■ The input ■
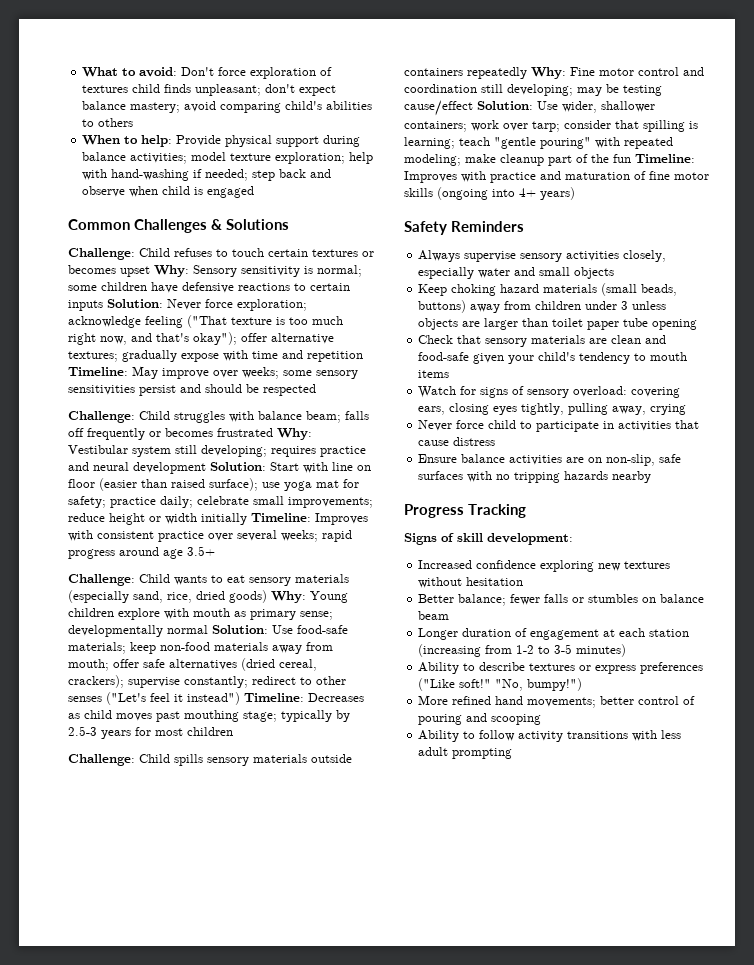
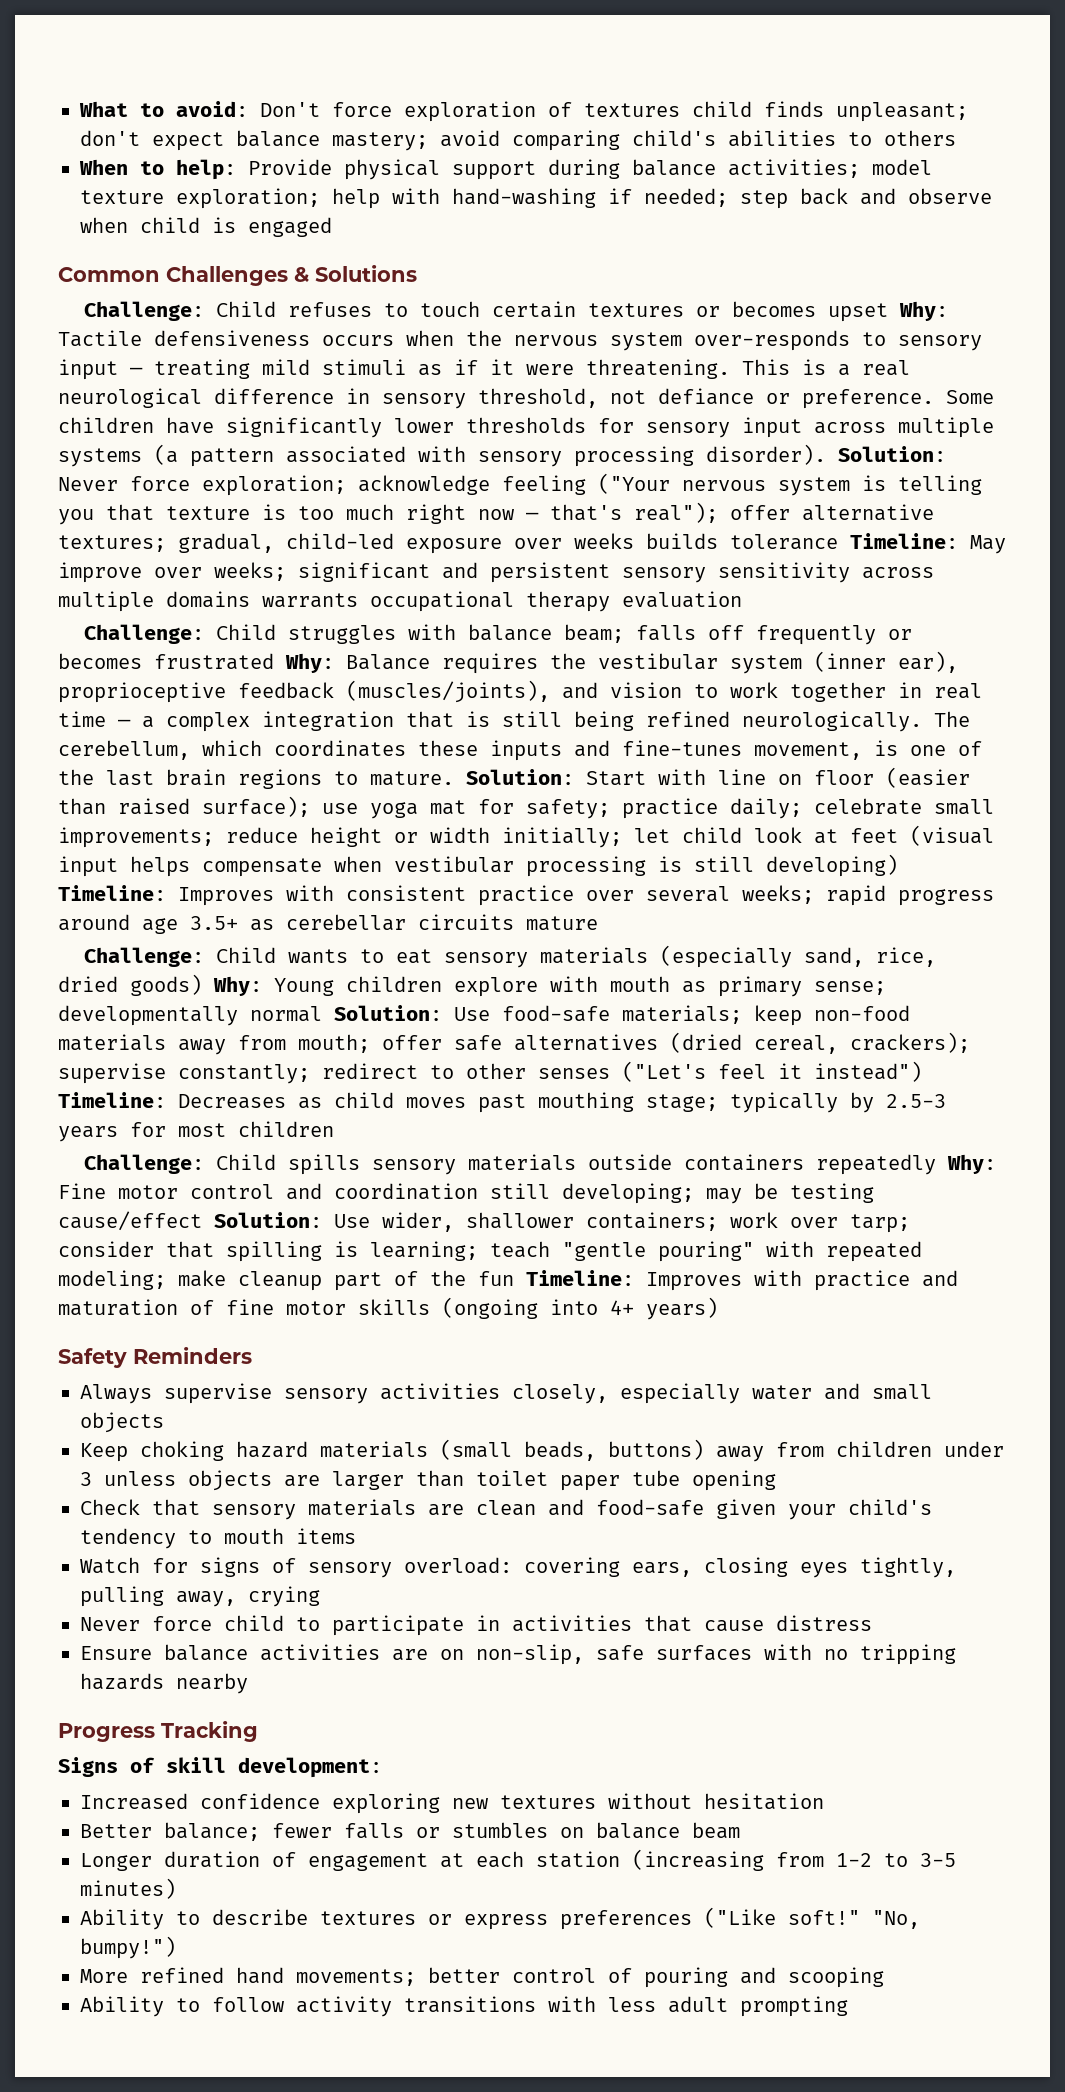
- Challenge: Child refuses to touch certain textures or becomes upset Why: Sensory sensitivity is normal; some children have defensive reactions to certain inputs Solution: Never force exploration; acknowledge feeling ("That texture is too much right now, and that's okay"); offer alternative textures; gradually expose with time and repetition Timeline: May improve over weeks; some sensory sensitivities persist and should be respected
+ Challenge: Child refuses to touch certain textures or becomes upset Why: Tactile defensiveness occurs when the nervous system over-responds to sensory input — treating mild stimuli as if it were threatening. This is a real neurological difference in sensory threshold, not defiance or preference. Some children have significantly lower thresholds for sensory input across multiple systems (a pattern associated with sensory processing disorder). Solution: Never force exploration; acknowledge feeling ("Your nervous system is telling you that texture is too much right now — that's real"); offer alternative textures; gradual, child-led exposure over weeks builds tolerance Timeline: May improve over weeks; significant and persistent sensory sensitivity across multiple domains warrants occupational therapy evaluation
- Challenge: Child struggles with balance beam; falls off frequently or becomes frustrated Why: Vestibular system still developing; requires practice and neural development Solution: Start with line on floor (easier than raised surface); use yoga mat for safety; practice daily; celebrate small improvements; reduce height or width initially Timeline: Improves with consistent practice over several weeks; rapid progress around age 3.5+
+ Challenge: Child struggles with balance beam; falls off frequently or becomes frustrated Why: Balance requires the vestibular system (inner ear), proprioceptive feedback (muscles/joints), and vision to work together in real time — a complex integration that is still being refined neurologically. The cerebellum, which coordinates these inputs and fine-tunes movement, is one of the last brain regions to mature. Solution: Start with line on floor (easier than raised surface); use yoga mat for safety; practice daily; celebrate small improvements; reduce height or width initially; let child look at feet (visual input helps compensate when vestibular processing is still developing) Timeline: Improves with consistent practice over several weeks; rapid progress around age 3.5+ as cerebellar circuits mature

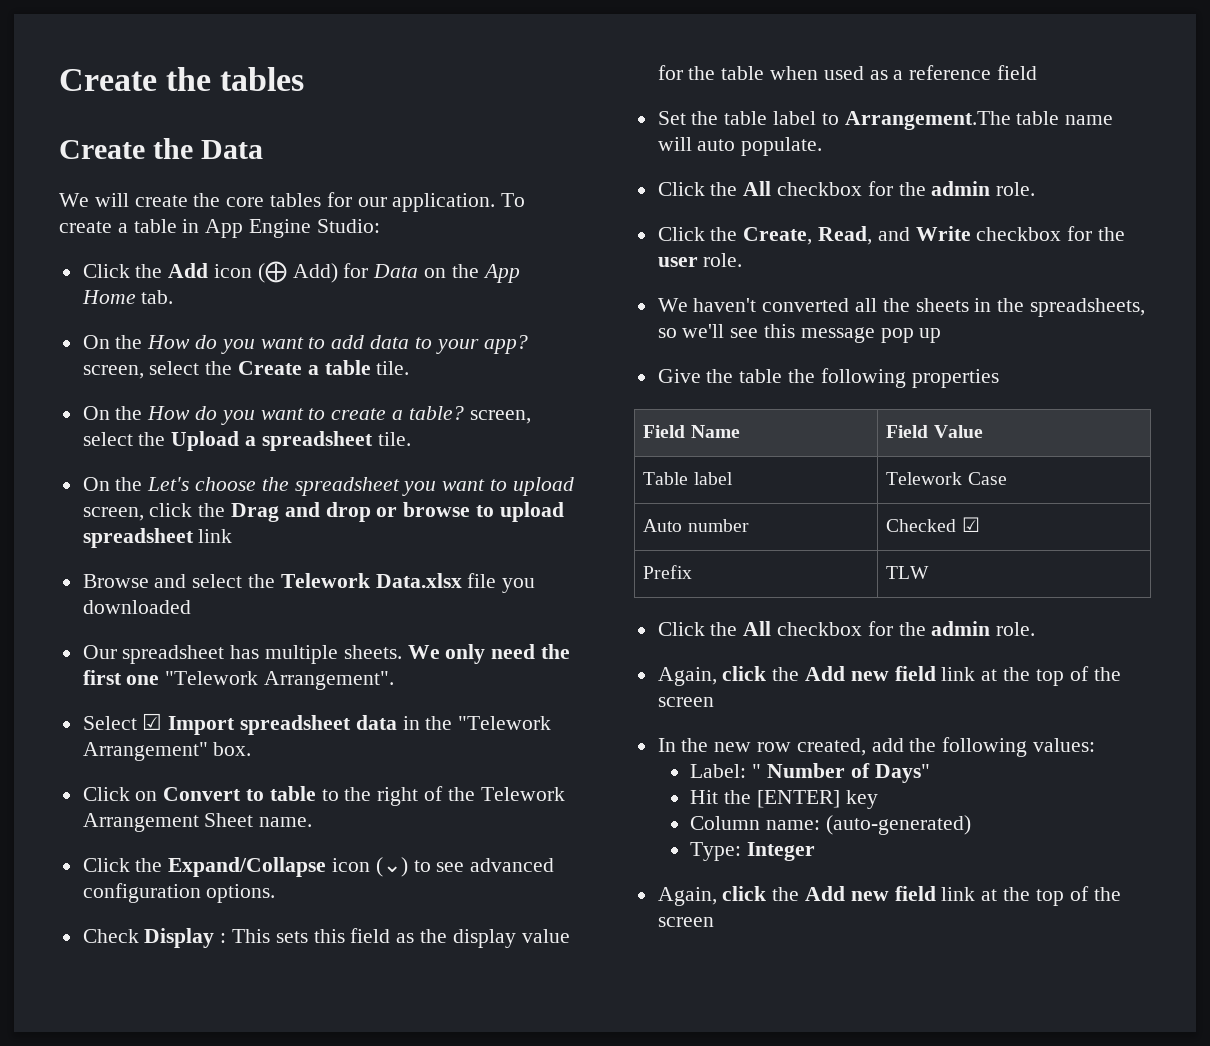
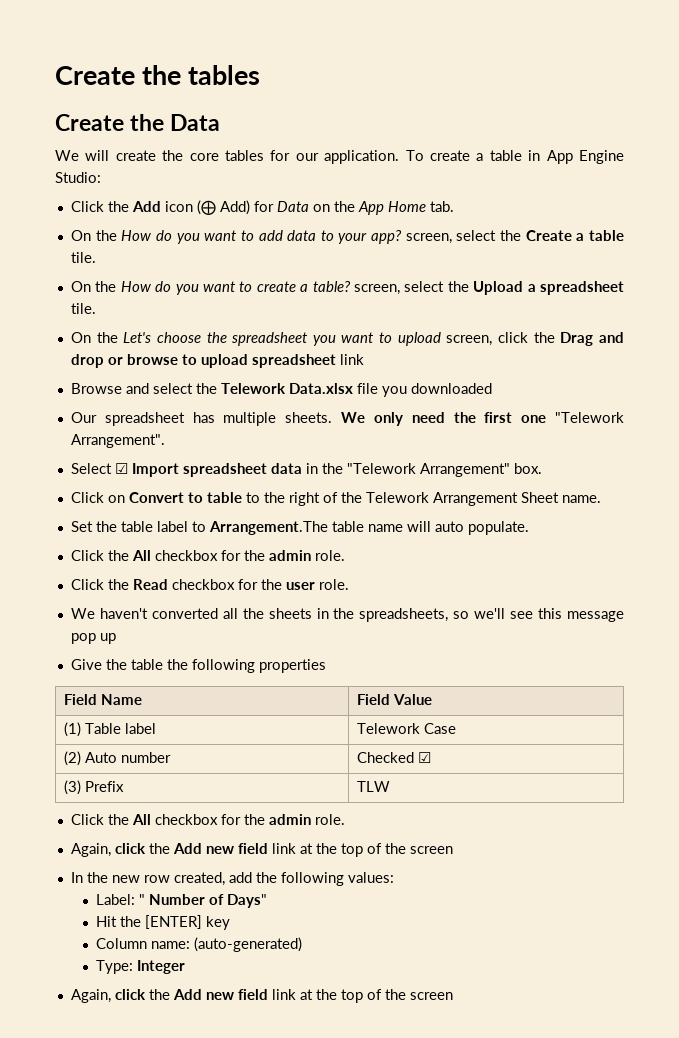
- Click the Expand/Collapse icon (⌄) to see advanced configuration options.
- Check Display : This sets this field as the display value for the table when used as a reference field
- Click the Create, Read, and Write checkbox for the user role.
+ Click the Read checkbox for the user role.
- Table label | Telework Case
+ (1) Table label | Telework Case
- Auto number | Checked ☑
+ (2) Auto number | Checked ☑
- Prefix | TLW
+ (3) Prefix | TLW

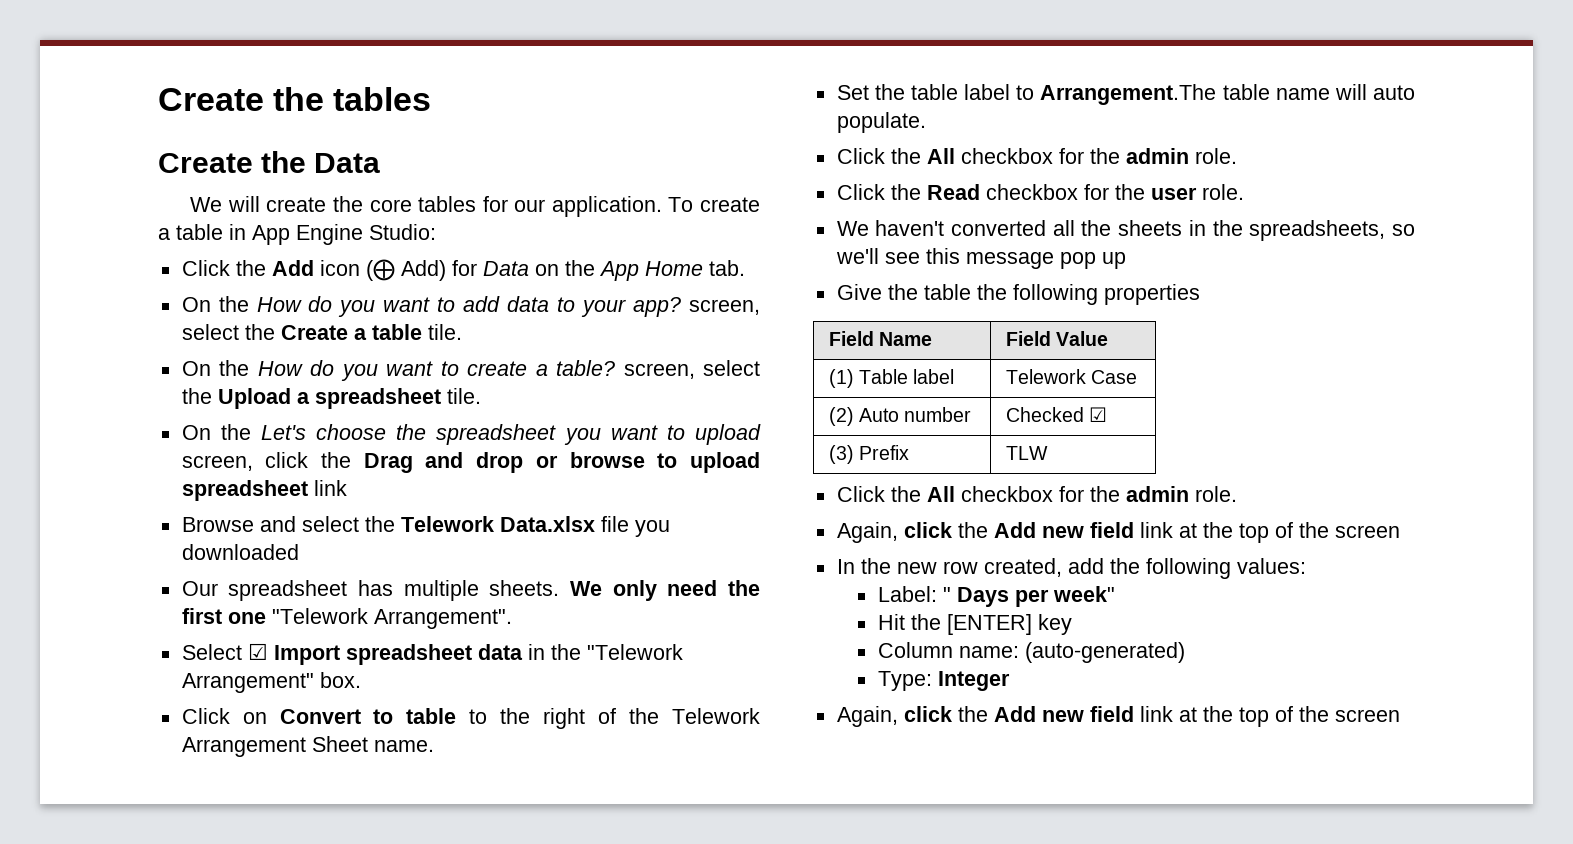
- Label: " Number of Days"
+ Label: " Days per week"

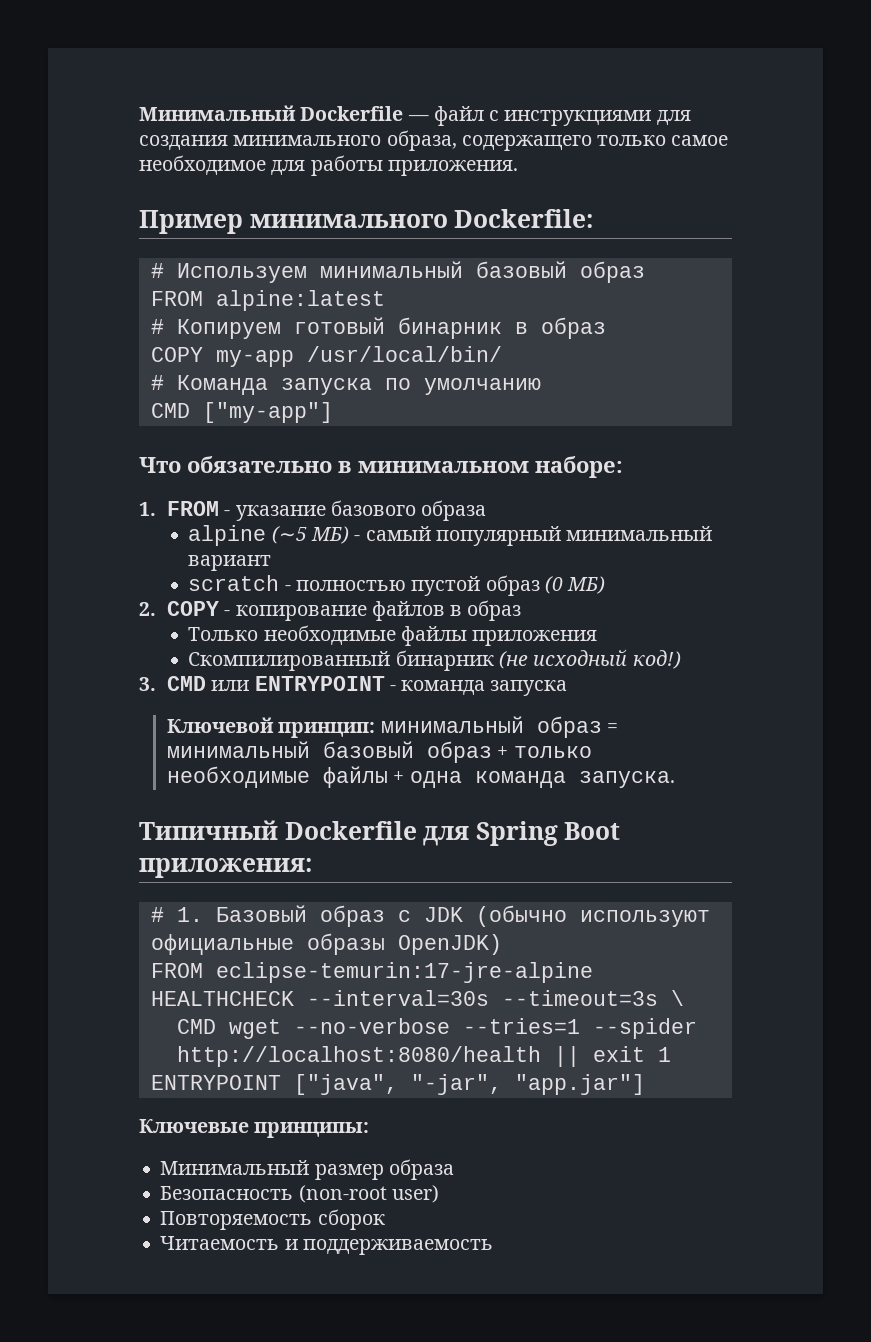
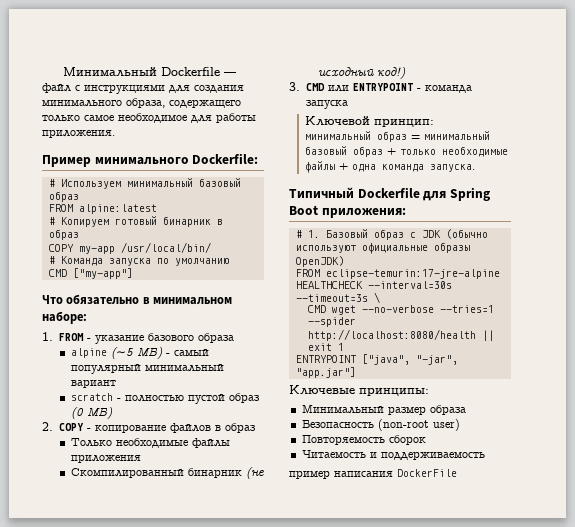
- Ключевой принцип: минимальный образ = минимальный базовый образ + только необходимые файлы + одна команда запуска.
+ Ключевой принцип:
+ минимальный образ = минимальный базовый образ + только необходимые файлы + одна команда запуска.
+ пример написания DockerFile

■ About this task ■
When a line in the material above contains the word "файлы", copy that line out.

■ The answer ■
- Ключевой принцип: минимальный образ = минимальный базовый образ + только необходимые файлы + одна команда запуска.
+ минимальный образ = минимальный базовый образ + только необходимые файлы + одна команда запуска.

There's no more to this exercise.